--- Exercise aim ---
Which lines run from the line with "- Lo podemos" through the line with "cuenta los temas." in the entries below? Print them exactly, both ends included, and nothing more.

===

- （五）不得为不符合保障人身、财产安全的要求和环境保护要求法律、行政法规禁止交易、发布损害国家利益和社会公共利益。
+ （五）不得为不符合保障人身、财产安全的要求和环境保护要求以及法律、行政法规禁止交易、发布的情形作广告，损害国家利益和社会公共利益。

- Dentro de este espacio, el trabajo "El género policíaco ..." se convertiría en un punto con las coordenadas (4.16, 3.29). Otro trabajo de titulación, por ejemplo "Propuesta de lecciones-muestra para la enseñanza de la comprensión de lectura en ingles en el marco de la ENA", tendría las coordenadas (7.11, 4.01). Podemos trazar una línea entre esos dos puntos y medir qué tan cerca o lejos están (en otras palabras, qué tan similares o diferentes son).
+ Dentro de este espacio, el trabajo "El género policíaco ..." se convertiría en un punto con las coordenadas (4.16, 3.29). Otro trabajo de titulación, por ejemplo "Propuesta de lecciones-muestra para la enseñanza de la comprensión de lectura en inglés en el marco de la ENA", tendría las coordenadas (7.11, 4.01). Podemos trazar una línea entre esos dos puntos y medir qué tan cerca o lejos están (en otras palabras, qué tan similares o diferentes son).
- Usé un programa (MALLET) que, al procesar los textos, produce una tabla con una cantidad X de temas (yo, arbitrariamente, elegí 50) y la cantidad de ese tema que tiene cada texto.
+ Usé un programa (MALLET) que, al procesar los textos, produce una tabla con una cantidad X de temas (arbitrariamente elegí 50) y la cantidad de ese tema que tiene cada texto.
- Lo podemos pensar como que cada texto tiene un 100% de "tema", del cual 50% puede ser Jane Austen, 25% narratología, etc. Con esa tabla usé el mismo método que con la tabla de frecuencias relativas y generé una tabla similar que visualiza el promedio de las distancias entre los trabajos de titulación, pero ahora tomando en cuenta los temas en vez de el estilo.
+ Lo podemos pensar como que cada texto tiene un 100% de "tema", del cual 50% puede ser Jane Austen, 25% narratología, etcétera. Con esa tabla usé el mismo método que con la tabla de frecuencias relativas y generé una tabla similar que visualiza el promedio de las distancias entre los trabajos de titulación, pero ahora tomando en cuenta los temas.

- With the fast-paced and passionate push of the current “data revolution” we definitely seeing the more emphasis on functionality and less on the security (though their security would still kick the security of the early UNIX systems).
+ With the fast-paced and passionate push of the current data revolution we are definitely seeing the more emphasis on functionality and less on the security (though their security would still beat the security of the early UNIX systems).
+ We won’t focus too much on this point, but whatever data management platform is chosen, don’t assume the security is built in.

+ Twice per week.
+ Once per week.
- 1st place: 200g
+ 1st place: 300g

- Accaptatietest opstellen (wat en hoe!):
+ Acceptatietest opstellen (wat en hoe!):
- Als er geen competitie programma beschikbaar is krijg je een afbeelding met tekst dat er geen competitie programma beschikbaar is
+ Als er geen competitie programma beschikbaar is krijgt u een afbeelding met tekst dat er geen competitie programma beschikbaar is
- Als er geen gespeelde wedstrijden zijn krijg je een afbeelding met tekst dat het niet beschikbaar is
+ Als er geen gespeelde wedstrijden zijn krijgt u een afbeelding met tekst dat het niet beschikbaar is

===

--- Task output ---
- Lo podemos pensar como que cada texto tiene un 100% de "tema", del cual 50% puede ser Jane Austen, 25% narratología, etc. Con esa tabla usé el mismo método que con la tabla de frecuencias relativas y generé una tabla similar que visualiza el promedio de las distancias entre los trabajos de titulación, pero ahora tomando en cuenta los temas en vez de el estilo.
+ Lo podemos pensar como que cada texto tiene un 100% de "tema", del cual 50% puede ser Jane Austen, 25% narratología, etcétera. Con esa tabla usé el mismo método que con la tabla de frecuencias relativas y generé una tabla similar que visualiza el promedio de las distancias entre los trabajos de titulación, pero ahora tomando en cuenta los temas.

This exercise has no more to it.